> **Task**
The answer must consist of every line from the data that holds the string "development".

> **Exercise materials**
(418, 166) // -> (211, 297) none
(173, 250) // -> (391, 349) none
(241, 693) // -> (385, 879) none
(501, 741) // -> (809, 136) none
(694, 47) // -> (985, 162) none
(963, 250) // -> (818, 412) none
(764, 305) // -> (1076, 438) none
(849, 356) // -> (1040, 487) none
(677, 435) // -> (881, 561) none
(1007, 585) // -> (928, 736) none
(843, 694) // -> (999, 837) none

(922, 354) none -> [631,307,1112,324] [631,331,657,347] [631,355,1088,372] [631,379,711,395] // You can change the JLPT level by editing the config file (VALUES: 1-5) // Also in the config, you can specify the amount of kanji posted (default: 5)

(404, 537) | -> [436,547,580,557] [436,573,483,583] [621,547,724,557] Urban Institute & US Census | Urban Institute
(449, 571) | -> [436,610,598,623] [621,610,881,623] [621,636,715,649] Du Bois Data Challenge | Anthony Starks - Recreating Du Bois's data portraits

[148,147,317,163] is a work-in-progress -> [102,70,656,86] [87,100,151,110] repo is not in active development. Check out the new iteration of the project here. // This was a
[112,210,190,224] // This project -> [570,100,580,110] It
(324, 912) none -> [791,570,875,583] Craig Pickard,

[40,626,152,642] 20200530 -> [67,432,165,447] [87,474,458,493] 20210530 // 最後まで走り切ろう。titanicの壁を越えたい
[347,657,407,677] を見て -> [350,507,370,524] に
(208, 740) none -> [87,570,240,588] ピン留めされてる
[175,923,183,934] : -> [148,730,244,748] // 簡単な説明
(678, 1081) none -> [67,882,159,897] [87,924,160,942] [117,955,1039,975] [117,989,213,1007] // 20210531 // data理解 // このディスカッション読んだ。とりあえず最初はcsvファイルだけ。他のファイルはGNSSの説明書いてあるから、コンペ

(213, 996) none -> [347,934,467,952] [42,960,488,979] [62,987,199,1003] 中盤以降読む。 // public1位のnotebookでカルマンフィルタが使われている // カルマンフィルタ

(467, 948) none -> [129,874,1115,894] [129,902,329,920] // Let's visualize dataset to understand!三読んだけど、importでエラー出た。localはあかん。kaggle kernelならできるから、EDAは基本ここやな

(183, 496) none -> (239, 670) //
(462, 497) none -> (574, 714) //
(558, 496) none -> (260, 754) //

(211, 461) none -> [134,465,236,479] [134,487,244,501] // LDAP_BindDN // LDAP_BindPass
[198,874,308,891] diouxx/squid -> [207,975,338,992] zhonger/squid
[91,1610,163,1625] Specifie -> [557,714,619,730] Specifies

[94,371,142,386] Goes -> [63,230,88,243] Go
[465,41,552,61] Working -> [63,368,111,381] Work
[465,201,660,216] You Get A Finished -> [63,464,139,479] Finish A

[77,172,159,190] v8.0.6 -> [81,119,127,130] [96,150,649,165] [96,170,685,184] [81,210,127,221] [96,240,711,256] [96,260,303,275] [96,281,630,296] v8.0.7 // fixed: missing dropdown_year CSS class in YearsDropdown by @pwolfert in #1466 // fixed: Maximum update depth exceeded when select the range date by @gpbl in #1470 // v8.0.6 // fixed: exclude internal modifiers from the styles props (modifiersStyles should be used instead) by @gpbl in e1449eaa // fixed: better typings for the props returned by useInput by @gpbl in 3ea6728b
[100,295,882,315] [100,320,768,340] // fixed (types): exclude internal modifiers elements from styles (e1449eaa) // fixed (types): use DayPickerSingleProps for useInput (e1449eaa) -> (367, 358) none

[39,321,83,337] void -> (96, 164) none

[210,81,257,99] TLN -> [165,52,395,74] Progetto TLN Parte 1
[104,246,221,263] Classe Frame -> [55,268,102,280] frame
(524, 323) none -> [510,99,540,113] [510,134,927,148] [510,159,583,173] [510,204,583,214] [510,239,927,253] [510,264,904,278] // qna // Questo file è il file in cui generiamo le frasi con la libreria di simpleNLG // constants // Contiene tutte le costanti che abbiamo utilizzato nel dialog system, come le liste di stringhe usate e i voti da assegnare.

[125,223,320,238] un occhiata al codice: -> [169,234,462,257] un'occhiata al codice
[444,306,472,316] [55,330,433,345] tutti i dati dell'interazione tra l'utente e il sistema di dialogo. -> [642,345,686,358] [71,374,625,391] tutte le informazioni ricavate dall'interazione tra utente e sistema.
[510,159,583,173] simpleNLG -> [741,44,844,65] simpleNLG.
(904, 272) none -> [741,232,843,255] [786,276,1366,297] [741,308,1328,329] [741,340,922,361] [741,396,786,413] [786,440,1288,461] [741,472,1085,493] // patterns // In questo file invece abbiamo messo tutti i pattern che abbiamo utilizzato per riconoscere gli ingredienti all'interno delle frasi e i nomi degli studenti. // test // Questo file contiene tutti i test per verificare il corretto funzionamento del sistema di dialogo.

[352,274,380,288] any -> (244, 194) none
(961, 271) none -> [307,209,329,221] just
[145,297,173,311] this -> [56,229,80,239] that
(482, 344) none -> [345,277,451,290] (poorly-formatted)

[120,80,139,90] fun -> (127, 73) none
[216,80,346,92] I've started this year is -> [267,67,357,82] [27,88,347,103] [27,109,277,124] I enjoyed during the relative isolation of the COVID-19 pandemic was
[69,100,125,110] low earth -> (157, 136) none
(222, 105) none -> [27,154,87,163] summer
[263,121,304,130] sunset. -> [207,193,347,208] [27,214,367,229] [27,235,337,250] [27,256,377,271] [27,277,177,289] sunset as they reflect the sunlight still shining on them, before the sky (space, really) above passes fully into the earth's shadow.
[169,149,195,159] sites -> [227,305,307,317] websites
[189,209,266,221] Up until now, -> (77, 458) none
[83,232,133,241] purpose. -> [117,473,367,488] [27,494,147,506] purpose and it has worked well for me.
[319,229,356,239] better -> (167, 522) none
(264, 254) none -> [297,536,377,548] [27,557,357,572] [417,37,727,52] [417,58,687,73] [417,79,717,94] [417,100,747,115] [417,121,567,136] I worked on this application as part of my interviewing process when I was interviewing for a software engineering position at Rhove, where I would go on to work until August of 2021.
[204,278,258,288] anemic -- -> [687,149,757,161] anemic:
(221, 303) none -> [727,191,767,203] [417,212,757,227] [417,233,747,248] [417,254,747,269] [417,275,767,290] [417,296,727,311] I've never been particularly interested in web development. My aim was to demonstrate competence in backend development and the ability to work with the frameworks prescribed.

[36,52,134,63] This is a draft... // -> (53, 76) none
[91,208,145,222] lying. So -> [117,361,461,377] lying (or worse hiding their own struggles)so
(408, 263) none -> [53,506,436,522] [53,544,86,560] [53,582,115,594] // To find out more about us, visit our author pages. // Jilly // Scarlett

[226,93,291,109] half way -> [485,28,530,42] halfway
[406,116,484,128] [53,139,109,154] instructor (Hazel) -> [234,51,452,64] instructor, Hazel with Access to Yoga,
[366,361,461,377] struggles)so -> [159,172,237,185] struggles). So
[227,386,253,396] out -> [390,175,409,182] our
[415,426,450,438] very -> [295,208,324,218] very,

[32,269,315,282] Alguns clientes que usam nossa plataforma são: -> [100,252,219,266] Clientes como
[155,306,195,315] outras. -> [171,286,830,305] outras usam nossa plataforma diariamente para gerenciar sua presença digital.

> **Completed exercise**
[148,147,317,163] is a work-in-progress -> [102,70,656,86] [87,100,151,110] repo is not in active development. Check out the new iteration of the project here. // This was a
(221, 303) none -> [727,191,767,203] [417,212,757,227] [417,233,747,248] [417,254,747,269] [417,275,767,290] [417,296,727,311] I've never been particularly interested in web development. My aim was to demonstrate competence in backend development and the ability to work with the frameworks prescribed.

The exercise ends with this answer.